The Dow Jones Industrial Average (INDEX: ^DJI), as the name indicates, started out by tracking the leading U.S. industrial companies of the late 19th century. It has widened its scope beyond traditional heavy industries, but still tracks the movement of 30 large companies during daily trading sessions. A scaled average of these companies is reported throughout the trading day and, like the S&P 500, is used to track the general health of the stock market, if not the entire U.S. economy.

In a recent article, I wrote about the oldest stocks on the Dow Jones. As a contrast, we will today examine the most recent additions to the list. Most, if not all, are known to investors and have some mixed results since being placed on the average. Of these seven, four are among the Dow's top 10 dividend stocks, and all could be a great foundation to any investment portfolio.



Date Added to DJIA

Dividend Yield

CAGR Since Addition

Pfizer (NYS: PFE)


April 8, 2004



Verizon Communications (NYS: VZ)


April 8, 2004



Chevron (NYS: CVX)

Oil and Gas

Feb. 19, 2008*



Bank of America (NYS: BAC)


Feb. 19, 2008



Kraft Foods (NYS: KFT)

Food processing

Sept. 22, 2008



Cisco Systems (NAS: CSCO)

Computer Networking

June 8, 2009



Travelers (NYS: TRV)


June 8, 2009



Source:,, and Yahoo! Finance.
*Reflects date of most recent addition.

Out with the old
Pfizer and Verizon Communications were added to the index on the same day, replacing former industrial stalwarts Eastman Kodak and International Paper. Stock selection for the index is not governed by specific rules, but the addition of both these companies shows the Dow's ability to select companies that are bellwethers of their industries.

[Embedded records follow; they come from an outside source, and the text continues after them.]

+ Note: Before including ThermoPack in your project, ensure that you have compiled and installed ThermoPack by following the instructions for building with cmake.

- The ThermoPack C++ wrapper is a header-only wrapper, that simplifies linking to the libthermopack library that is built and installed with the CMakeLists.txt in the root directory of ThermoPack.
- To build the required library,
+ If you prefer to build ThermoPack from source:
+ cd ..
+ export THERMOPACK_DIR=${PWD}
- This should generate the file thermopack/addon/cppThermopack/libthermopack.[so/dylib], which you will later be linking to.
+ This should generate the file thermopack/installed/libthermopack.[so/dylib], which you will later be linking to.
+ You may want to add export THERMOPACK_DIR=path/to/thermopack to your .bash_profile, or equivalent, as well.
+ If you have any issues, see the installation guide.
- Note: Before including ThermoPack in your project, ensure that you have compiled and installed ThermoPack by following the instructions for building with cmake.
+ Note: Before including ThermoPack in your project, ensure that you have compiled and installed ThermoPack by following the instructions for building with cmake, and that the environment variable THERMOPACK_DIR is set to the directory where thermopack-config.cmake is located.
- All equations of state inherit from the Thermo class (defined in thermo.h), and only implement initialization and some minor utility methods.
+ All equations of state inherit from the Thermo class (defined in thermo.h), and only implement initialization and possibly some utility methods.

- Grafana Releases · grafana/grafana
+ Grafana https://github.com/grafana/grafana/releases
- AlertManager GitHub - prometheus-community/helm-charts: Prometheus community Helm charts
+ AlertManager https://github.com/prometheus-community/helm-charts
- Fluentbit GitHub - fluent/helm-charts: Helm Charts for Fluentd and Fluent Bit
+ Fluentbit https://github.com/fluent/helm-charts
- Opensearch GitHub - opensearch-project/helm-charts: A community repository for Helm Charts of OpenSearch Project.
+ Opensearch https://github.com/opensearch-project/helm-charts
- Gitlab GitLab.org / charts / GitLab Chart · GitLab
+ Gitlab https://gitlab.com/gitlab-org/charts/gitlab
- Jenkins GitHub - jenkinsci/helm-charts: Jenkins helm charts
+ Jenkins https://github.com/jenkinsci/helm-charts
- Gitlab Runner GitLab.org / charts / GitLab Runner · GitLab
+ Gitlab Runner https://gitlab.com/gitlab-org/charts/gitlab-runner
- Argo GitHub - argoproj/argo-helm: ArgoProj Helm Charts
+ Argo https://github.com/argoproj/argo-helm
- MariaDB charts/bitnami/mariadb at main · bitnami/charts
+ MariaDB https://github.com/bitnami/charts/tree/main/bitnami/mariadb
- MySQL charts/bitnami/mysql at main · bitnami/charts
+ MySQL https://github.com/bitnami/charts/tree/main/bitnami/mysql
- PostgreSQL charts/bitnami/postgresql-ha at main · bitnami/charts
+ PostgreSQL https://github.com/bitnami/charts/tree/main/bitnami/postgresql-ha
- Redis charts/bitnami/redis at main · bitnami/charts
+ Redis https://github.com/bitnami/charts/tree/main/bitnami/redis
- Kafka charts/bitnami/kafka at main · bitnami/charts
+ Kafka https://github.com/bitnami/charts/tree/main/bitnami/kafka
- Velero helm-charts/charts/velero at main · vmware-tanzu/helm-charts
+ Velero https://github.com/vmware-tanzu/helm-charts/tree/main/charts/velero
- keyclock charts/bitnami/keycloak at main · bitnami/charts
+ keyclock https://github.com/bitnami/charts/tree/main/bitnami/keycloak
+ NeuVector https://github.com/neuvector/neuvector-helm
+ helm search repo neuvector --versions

Pfizer has been a leading pharmaceutical company since the introduction of Lipitor and Viagra, among many other drugs in its illustrious history, and is one of three pharmaceuticals currently on the index. In addition, its quarterly dividend has been paid uninterrupted since 1901, though recently at a lower level. Verizon, because the Department of Justice has stepped in to block the proposed merger of AT&T and T-Mobile, continues to be the No. 1 U.S. cell-phone provider by subscriber count. It is also the second-highest yielding stock of the current 30 companies on the Dow. Our very own CAPS Community is very bullish on the company as well.

One good, one bad
The next two additions to the Dow could not be more different. Chevron was included in the Dow as Standard Oil of California from July 1930 to August 1982 and continued on as Chevron until November 1999. The company was plucked from the list at the height of the late '90s technology bubble, replaced by Microsoft and Intel. It was re-added in 2008 because of the growing importance of oil and gas in the world economy. It has held the third place on the Fortune 500 list for the past four years, and it's a top 10 producer of natural gas. If it raises its dividend payout again next year, it will become a "dividend aristocrat."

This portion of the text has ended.